Telle la fleur, je n’ai rien aimé.
[…]
(p.53 – extrait de 1er mai dans le Holderness)
Ces étoiles sont les ancêtres incarnés
De mes collines noires, courbées comme dos d’ouvrier agricole,
Et de mon sang.
[…]
(p.68 – extrait de Avaleur de feu)
[…]
J’émerge. D’ailleurs, l’air a tout oublié.
Les fuseaux, les ailes en sucre glace de l’herbe
Semblent gravés sur de hauts gobelets.

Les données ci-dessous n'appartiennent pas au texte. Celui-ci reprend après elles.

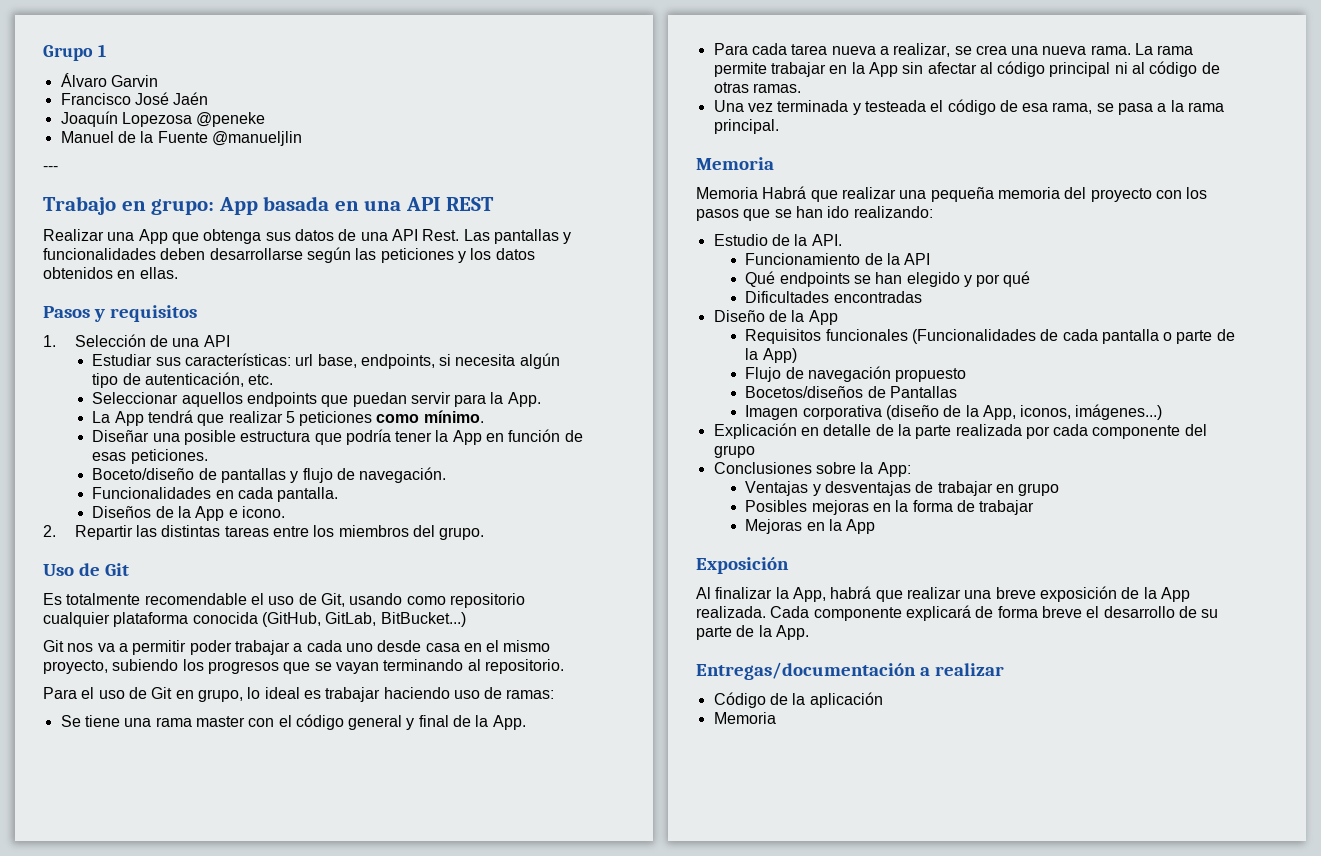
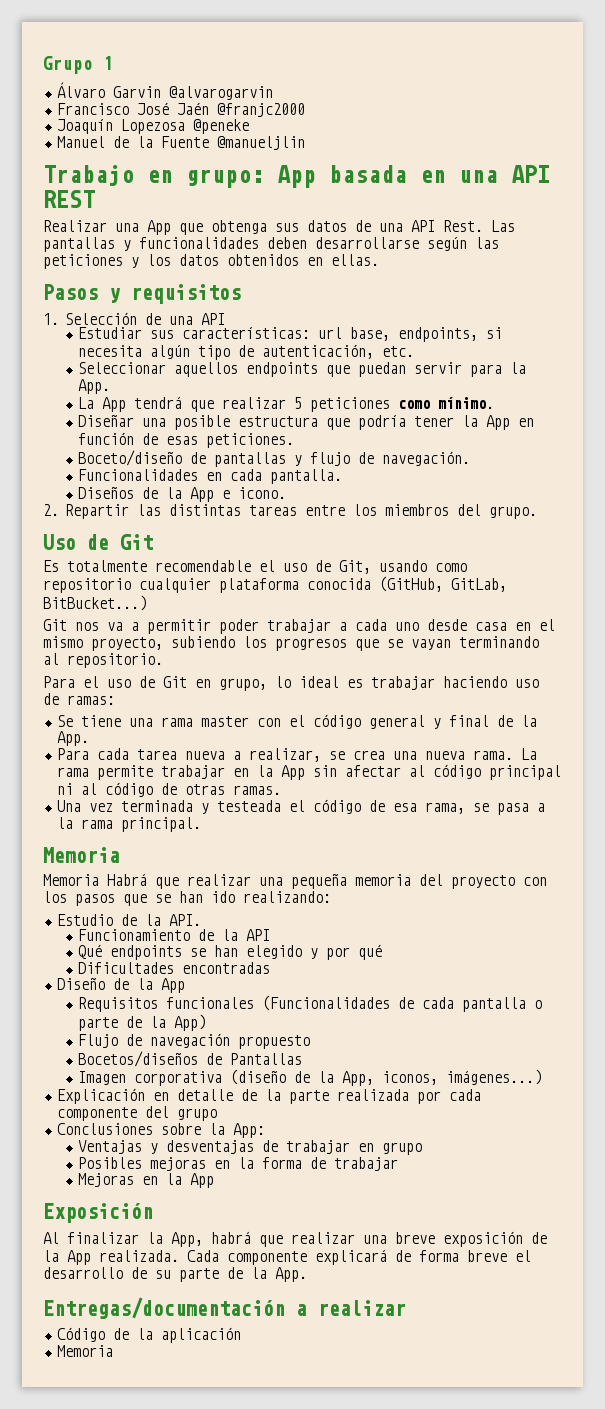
(158, 81) none -> [168,86,273,100] @alvarogarvin
(209, 98) none -> [216,103,305,117] @franjc2000
[43,166,58,171] // --- -> (305, 143) none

Un pigeon tombe en espace.
La terre monte calmement, dans l’obscurité, de lointaines profondeurs,
Affleurant à peine à la surface. Je ne suis pas connu,
Mais aucune surprise nulle part. L’asphalte de la route
Est velouté de sommeil, les collines dans le lointain sont froides.
Devant cette nouvelle terre si mal désenveloppée
De sa gaze et sa cellophane,
Ces magasins du gel aux lames toujours aiguës,
C’est mon privilège de tâter et de renifler.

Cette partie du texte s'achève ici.